══ INPUT DATA ══

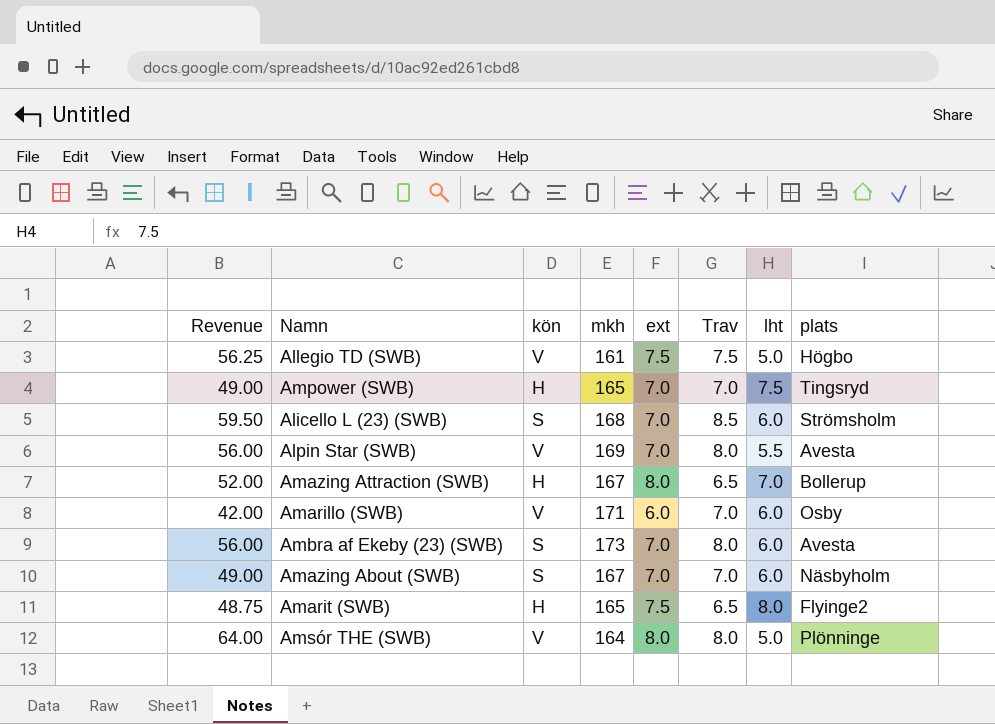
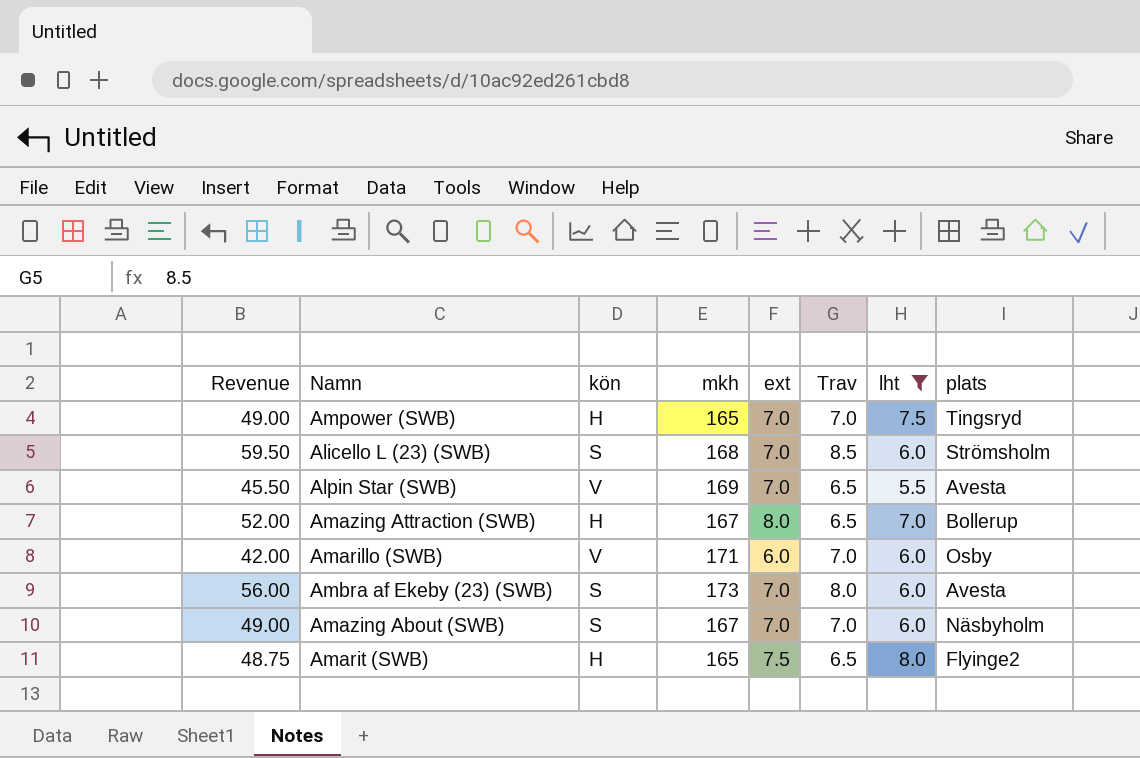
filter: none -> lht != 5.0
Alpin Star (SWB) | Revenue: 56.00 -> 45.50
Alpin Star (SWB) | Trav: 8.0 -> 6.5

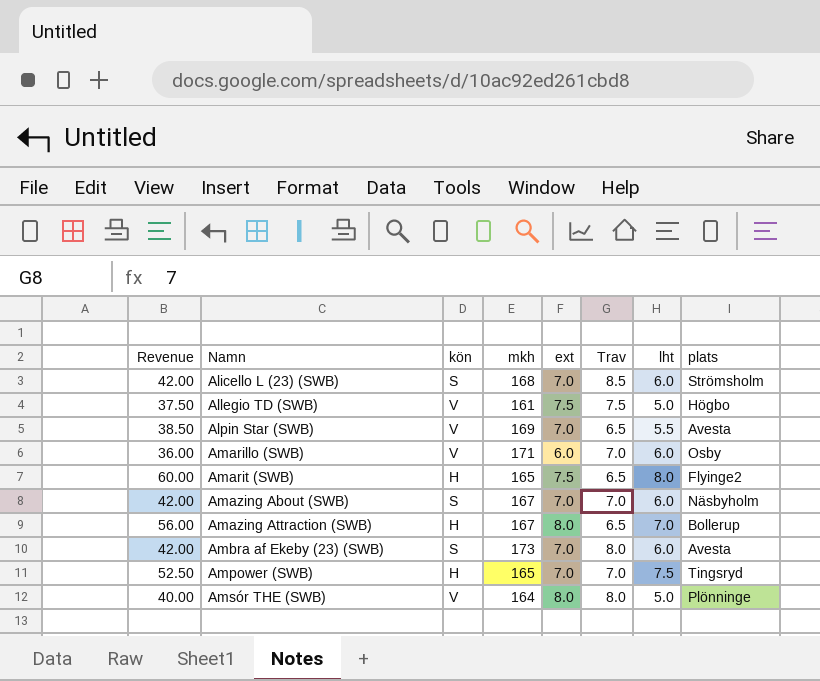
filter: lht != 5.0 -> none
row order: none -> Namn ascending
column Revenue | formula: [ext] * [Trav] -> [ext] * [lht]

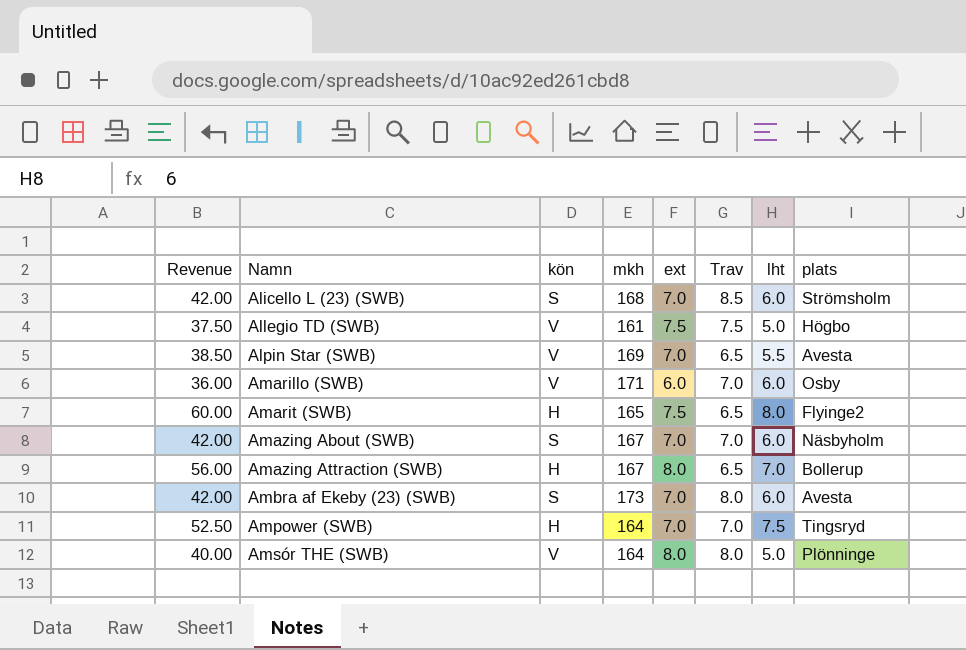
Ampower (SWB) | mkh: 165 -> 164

═══

- TASK STATEMENT: Pictures are not part of the answer, which must be the exact lines from the one holding "Alpin Star (SWB) | Trav: 8.0 -> 6.5" through the end of the material, both ends included.

- TASK SOLUTION:
Alpin Star (SWB) | Trav: 8.0 -> 6.5

filter: lht != 5.0 -> none
row order: none -> Namn ascending
column Revenue | formula: [ext] * [Trav] -> [ext] * [lht]

Ampower (SWB) | mkh: 165 -> 164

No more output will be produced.